Ginge es nach Avenir Suisse, soll die Post Briefe nur noch zweimal pro Woche zustellen. Ist das wirklich eine Lösung?

Matteo Antonini: Dieser Vorschlag ist nicht neu. Er geht aber weiter als der Vorschlag von Bundesrat Rösti und als der Bericht der Expertenkommission Grundversorgung Post von 2022.

In der Schweiz werden die Briefe zusammen mit den Paketen zugestellt. Es ist undenkbar, dass die Zusteller:innen diese Produkte nicht zur gleichen Zeit an dieselbe Adresse liefern. Das wäre logistisch und wirtschaftlich unsinnig. Eine Zustellung nur an zwei Tagen pro Woche würde auch die Touren verlängern und die gesamte Logistikkette unter Druck setzen.

Es werden immer weniger Briefe verschickt. Ist es nicht logisch, sich an die neuen Gewohnheiten anzupassen?

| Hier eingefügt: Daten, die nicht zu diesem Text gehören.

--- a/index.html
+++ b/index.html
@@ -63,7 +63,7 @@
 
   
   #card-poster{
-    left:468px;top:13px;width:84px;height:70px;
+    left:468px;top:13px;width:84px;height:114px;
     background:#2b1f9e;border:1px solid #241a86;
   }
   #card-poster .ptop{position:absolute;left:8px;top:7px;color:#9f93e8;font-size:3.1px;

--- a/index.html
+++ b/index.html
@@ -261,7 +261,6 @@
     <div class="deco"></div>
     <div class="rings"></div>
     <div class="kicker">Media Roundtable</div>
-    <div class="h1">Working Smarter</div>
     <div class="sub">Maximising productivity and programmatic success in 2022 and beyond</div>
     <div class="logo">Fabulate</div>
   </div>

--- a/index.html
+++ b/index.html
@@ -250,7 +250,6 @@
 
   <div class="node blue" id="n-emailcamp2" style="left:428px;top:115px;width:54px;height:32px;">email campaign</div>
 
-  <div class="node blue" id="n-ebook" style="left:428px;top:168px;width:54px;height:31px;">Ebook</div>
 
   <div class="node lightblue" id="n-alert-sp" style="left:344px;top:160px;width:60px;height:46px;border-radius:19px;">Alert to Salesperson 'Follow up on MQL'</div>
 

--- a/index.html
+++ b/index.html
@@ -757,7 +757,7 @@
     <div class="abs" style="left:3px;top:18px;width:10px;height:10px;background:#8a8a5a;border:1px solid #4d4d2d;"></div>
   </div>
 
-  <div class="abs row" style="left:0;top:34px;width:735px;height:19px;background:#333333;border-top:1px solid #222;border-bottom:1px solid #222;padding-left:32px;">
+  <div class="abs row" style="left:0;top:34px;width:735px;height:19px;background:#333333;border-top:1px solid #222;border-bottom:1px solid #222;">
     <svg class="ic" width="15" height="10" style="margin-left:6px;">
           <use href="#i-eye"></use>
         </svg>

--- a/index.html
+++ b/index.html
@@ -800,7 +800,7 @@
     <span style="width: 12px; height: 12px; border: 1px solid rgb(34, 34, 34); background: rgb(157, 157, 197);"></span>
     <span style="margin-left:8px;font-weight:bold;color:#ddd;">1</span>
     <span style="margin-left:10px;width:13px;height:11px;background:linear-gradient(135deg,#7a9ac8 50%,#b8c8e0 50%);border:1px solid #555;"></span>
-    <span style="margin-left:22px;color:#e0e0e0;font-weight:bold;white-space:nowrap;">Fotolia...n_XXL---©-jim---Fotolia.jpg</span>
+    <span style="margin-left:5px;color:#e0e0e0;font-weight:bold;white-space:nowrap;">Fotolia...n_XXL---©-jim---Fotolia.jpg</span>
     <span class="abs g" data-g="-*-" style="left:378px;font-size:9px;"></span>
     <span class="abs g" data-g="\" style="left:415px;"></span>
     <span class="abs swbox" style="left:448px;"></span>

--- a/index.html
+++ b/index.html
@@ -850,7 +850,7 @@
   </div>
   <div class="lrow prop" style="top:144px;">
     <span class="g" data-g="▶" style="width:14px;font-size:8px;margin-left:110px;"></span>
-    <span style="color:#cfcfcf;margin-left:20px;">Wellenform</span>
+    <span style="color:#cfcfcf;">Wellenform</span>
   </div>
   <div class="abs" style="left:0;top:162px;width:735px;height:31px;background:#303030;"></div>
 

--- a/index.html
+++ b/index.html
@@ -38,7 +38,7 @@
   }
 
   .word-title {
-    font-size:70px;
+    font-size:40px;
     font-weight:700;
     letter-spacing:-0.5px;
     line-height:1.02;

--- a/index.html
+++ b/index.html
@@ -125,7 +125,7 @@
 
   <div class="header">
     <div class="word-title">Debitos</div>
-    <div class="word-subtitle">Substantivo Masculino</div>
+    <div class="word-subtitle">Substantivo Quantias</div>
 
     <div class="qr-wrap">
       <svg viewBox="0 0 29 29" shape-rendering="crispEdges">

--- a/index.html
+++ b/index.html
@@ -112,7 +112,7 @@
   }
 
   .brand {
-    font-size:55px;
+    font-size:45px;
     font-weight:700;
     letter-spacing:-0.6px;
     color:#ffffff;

Das beliebteste Post-Produkt der Schweizer:innen sind A-Post-Briefe. Noch werdenbei uns pro Jahr 1 Milliarde Postsendungen (ohne Pakete) verschickt. Das Nutzerverhalten verändert sich zwar. Aber Avenir Suisse schlägt vor, dort zu liberalisieren, wo der Markt wächst – bei den Paketen –, und die Leistungen in einem Markt zu senken, der in Schwierigkeiten ist (Briefe und Zeitungen). Wir schlagen vor, beide zu erhalten, damit der schwächere Teil vom stärkeren profitiert.

Das heisst: Pakete, Briefe und Zeitungen sollen weiterhin täglich zugestellt werden.

In Norwegen kommt die Post nur noch einmal wöchentlich, in Dänemark werden ab 2026 keine Briefe mehr zugestellt. Alles wird elektronisch verschickt, ausser die Pakete, die von Privaten geliefert werden. Das gibt zu denken, oder?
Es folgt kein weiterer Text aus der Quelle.